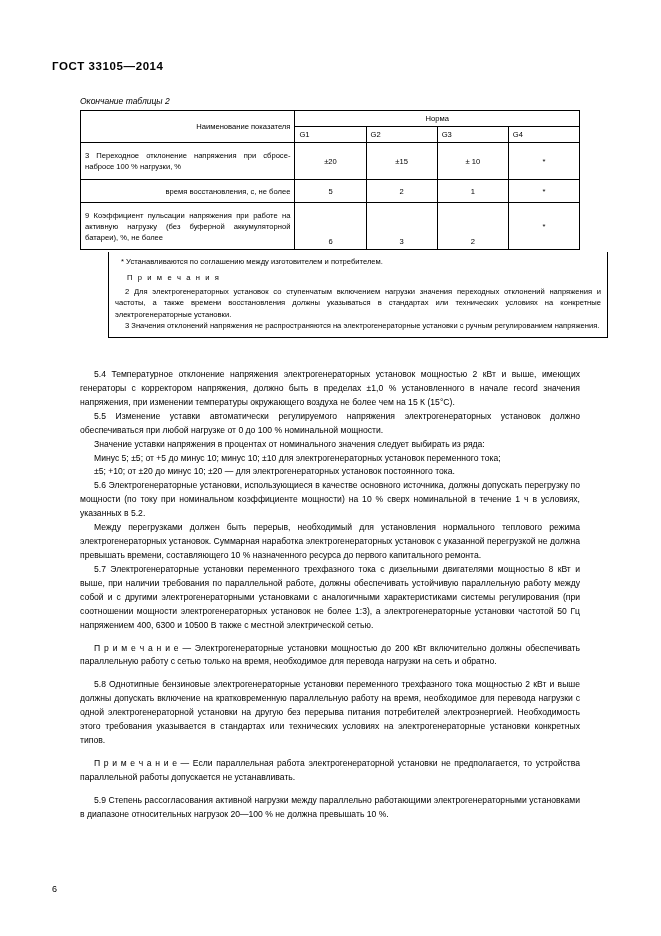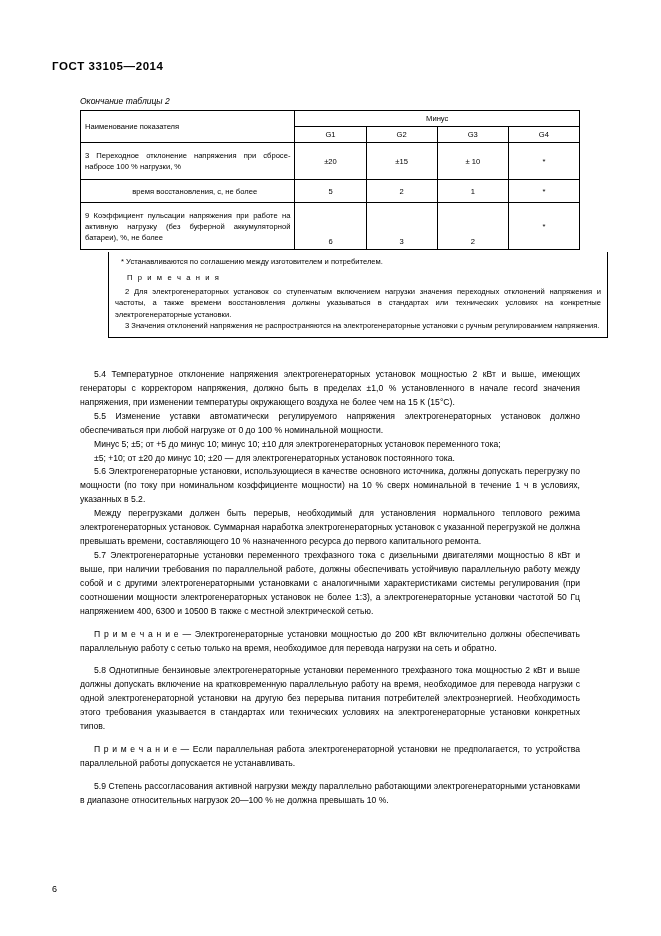"Минус" td.th-norm { text: Минус -> Норма }
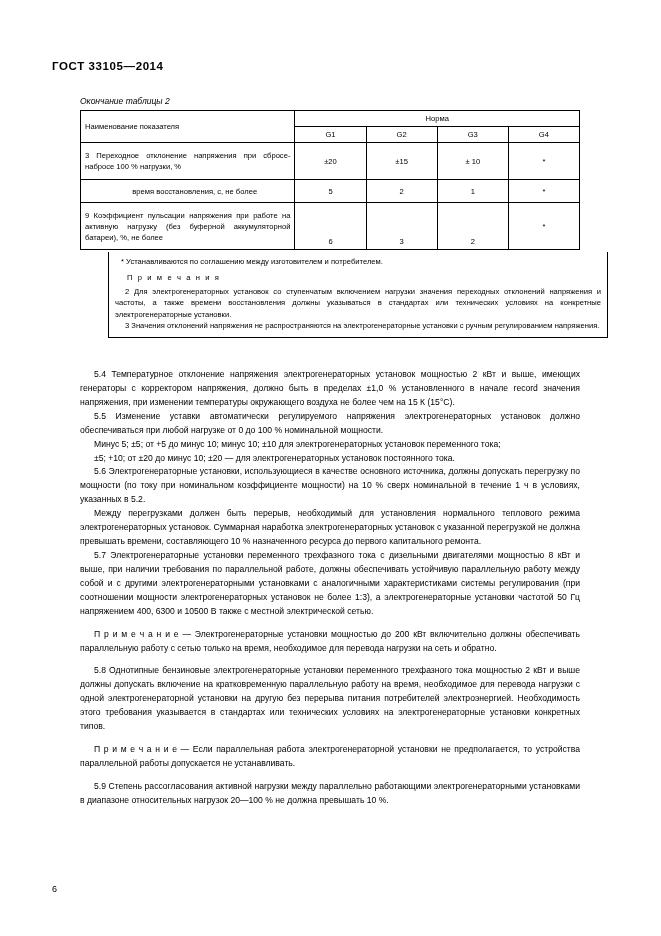"Наименование показателя" .th-name { text-align: left -> right }
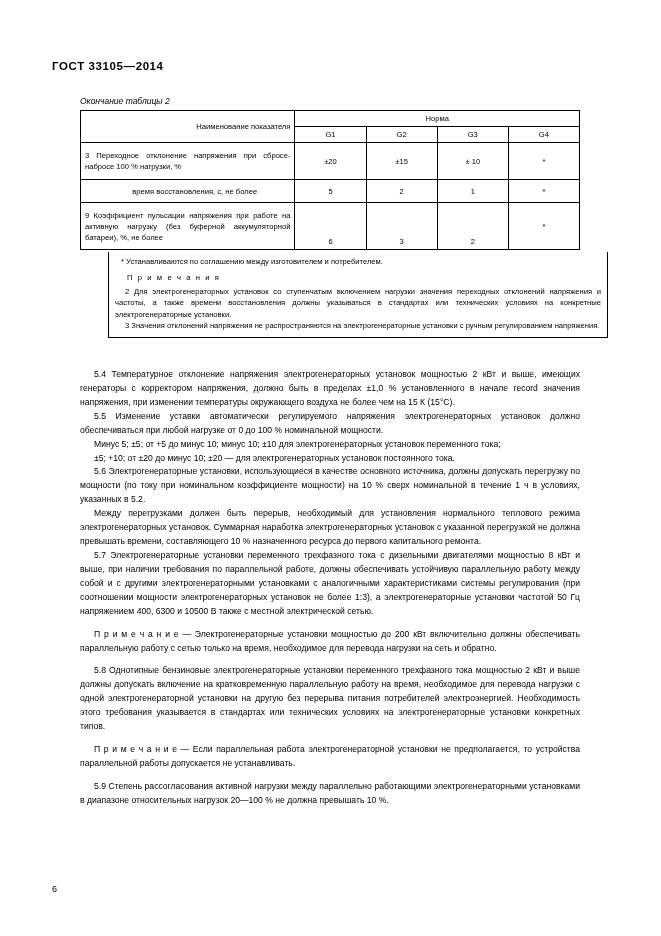"G1" .col-g { text-align: center -> left }
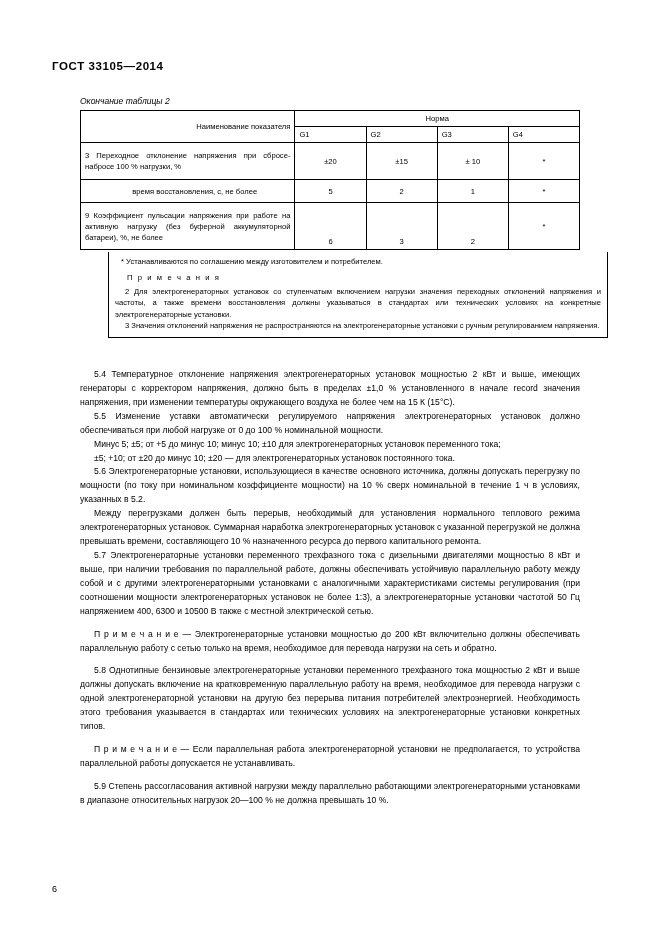"время восстановления, с, не более" .row-label { text-align: center -> right }
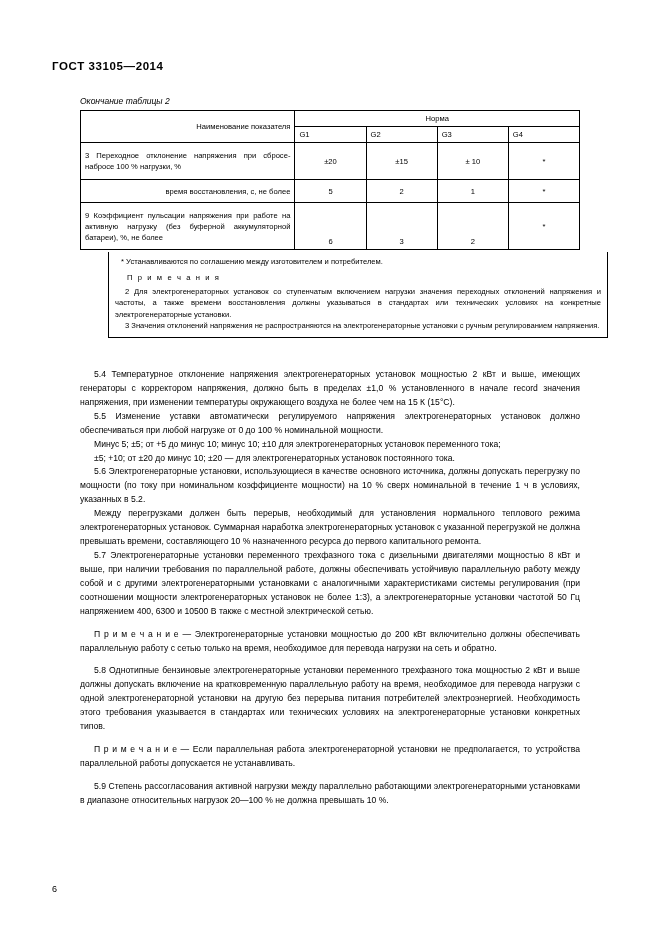"Значение уставки напряжения в процентах" p.para { html: none -> <p>Значение уставки напряжения в процентах от номинального значения следует выбирать из ряда:</p> }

◆ ◆ ◆

What is required: Copy the entries exactly. Leave the pictures out.

Answer space:
"Минус" td.th-norm { text: Минус -> Норма }
"Наименование показателя" .th-name { text-align: left -> right }
"G1" .col-g { text-align: center -> left }
"время восстановления, с, не более" .row-label { text-align: center -> right }
"Значение уставки напряжения в процентах" p.para { html: none -> <p>Значение уставки напряжения в процентах от номинального значения следует выбирать из ряда:</p> }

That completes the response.